Task goal: Scan the data beneath this task and copy each line that includes "weight".

Records supplied section start

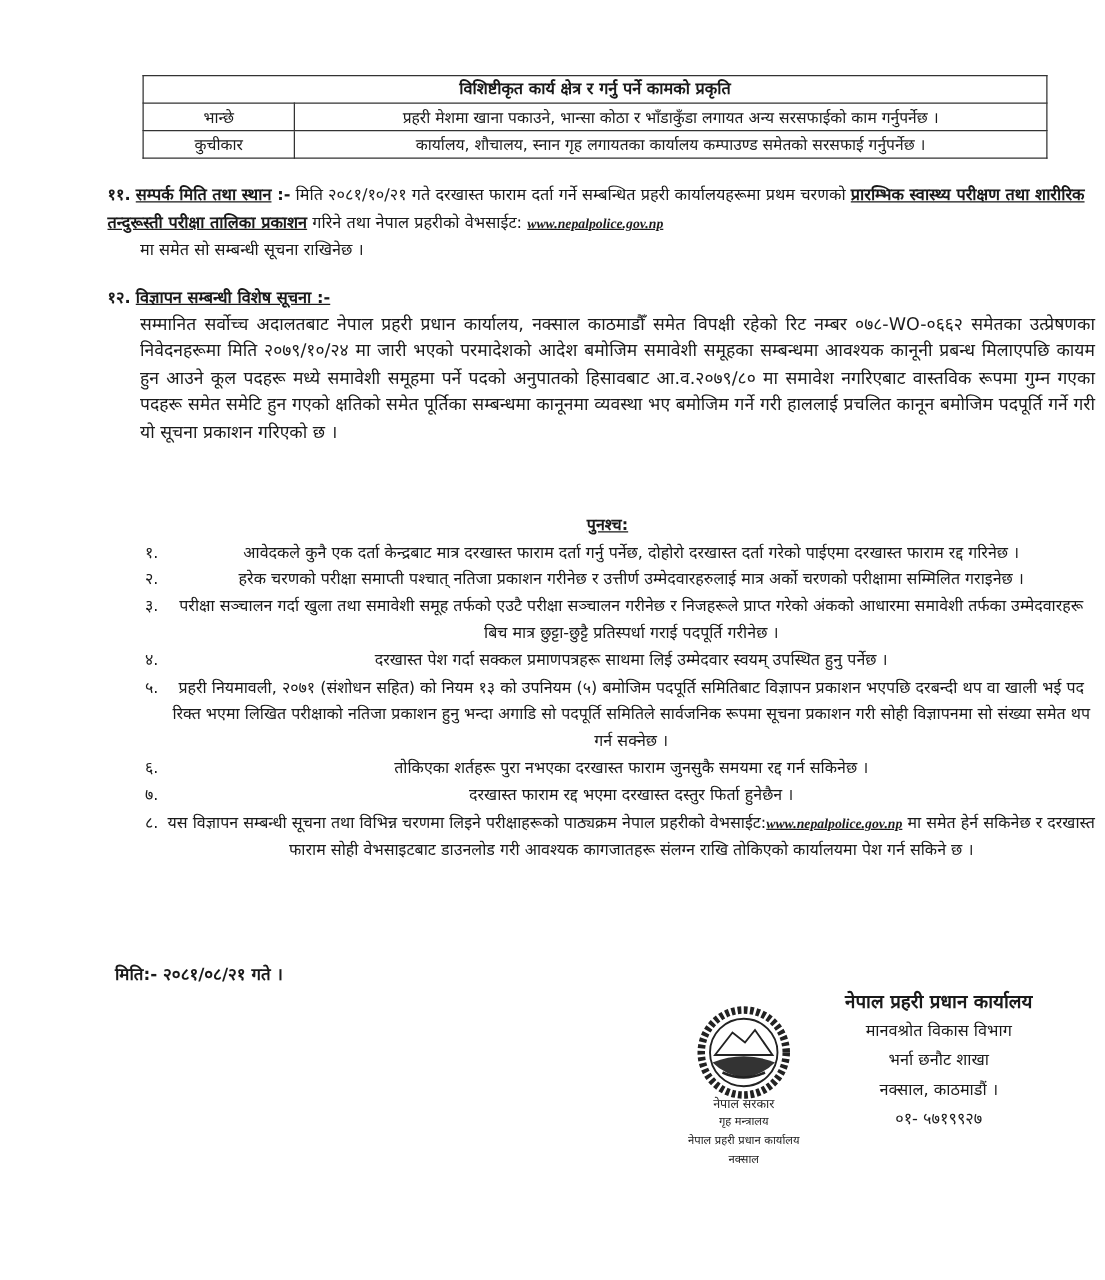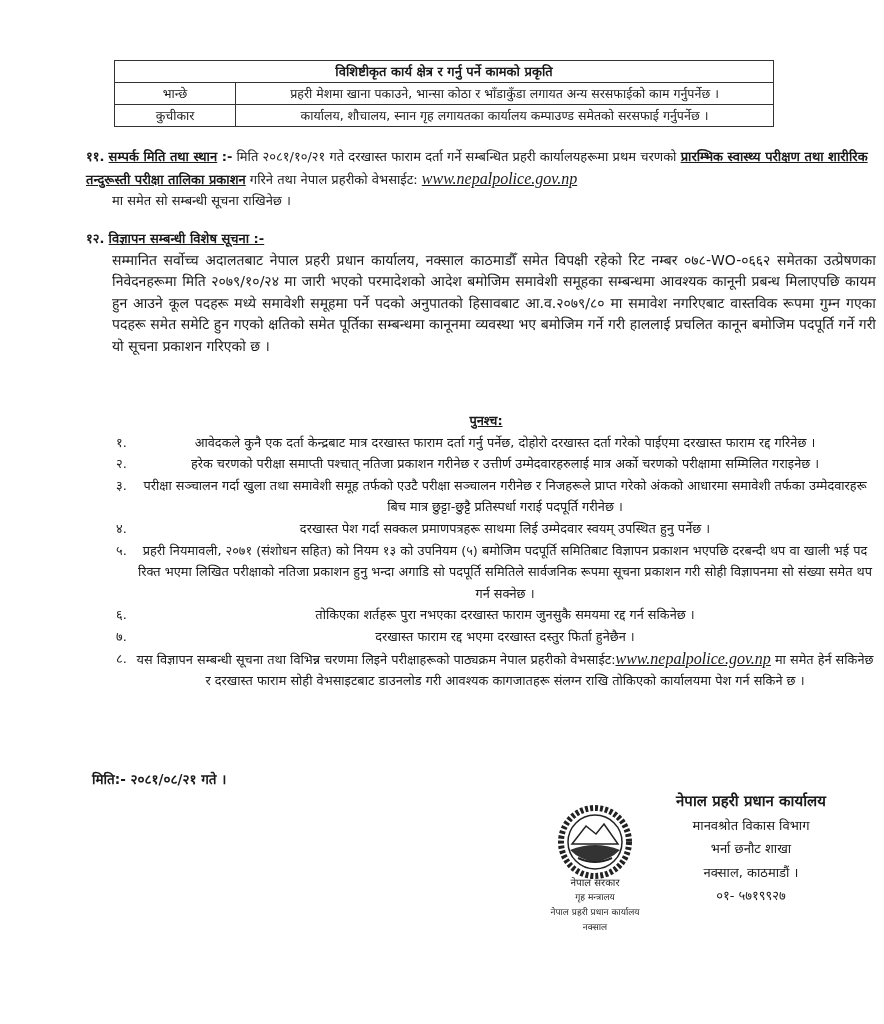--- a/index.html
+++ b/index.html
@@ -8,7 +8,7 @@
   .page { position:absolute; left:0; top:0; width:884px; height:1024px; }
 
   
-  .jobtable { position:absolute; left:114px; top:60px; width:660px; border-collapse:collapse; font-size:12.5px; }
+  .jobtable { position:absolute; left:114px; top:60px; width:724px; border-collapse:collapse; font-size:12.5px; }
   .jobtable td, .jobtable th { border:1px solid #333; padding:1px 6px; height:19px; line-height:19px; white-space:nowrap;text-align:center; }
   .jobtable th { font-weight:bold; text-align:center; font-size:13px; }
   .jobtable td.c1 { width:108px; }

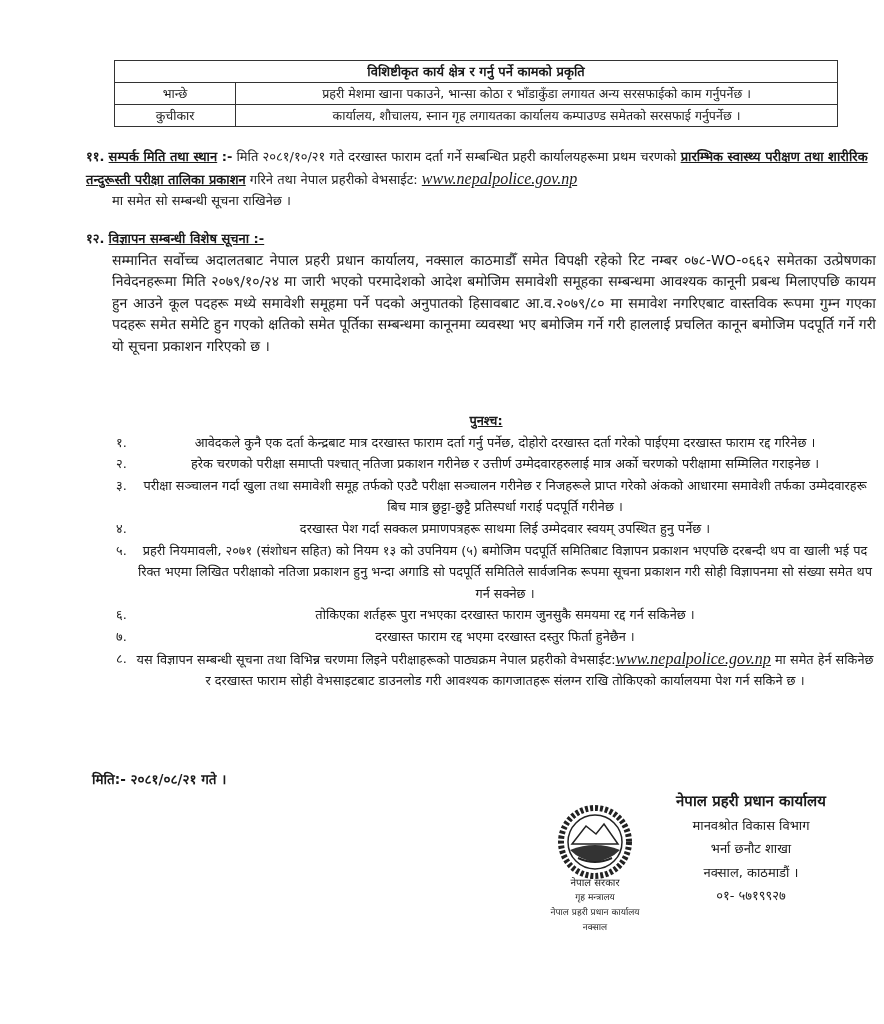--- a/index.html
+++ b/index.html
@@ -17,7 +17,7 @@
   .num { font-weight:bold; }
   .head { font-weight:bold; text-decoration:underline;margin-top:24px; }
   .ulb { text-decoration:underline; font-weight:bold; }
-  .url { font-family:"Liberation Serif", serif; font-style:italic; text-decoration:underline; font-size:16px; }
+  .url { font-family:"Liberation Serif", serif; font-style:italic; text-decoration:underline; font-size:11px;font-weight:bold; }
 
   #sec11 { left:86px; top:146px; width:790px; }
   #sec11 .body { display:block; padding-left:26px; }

Records supplied section end

Response:
   .jobtable th { font-weight:bold; text-align:center; font-size:13px; }
   .num { font-weight:bold; }
   .head { font-weight:bold; text-decoration:underline;margin-top:24px; }
   .ulb { text-decoration:underline; font-weight:bold; }
+  .url { font-family:"Liberation Serif", serif; font-style:italic; text-decoration:underline; font-size:11px;font-weight:bold; }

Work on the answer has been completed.